How to become a Big data engineer
To become a big data engineer, you must have a strong computer science, programming, and data management background.
Depending on your career goals and the job you are interested in, you may also benefit from education and training in other related fields, such as statistics, machine learning, or data visualisation.
Some specific steps you can take to become a big data engineer include:
- Earn a bachelor's degree in computer science or a related field: A bachelor's degree in computer science or a related field, such as data science or electrical engineering, can provide a solid foundation in the technical skills and knowledge you will need to work as a big data engineer.
- Gain experience with big data technologies: To work as a big data engineer, you must be proficient in technologies like Hadoop, Spark, and NoSQL databases. You can gain experience with these technologies through internships, online courses, or self-study.
- Learn programming languages like Java and Python: Big data engineers often use programming languages like Java, Python, and Scala to build custom data processing systems and scripts. It's a good idea to become proficient in at least one of these languages to increase your chances of being hired as a big data engineer.

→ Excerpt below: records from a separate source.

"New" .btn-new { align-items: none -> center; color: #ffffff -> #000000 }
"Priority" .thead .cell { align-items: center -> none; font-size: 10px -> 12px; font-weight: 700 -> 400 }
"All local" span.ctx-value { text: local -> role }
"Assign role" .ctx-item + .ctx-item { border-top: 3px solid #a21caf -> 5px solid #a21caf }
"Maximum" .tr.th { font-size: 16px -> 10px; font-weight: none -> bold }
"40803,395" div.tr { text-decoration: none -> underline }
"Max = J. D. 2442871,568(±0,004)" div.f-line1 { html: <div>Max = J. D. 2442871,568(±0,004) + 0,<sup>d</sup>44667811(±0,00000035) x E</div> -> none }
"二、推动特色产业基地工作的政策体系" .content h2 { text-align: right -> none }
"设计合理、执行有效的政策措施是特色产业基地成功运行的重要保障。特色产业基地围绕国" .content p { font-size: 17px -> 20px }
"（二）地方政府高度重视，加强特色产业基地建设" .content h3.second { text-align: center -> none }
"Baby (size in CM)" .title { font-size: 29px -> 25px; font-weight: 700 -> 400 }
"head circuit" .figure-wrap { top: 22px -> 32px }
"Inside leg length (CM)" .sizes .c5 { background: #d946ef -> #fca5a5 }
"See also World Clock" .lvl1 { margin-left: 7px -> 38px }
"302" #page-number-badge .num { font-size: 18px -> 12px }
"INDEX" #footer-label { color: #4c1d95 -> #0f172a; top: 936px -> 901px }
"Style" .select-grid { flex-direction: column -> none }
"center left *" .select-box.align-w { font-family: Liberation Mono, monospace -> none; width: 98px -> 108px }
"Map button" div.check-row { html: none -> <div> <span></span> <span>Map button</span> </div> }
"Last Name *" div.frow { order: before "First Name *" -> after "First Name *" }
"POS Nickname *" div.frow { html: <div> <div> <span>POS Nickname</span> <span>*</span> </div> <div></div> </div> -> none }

- Get certified: Several certifications can help you demonstrate your skills and knowledge as a big data engineer. Some standard certifications in this field include the Cloudera Certified Developer for Apache Hadoop (CCDH), the Cloudera Certified Data Engineer (CCDE), and the Hortonworks Certified Apache Hadoop Developer (HDPCD).
- Build a portfolio of projects: One of the best ways to demonstrate your skills and experience as a big data engineer is to build a portfolio of projects that showcase your ability to design and implement data pipelines. You can do this through internships, personal projects, or by contributing to open-source projects.
- Keep learning: The field of big data engineering is constantly evolving, so it's essential to stay up to date with the latest technologies and best practices. You can do this through online courses, attending conferences and meetups, and staying active in the big data engineering community.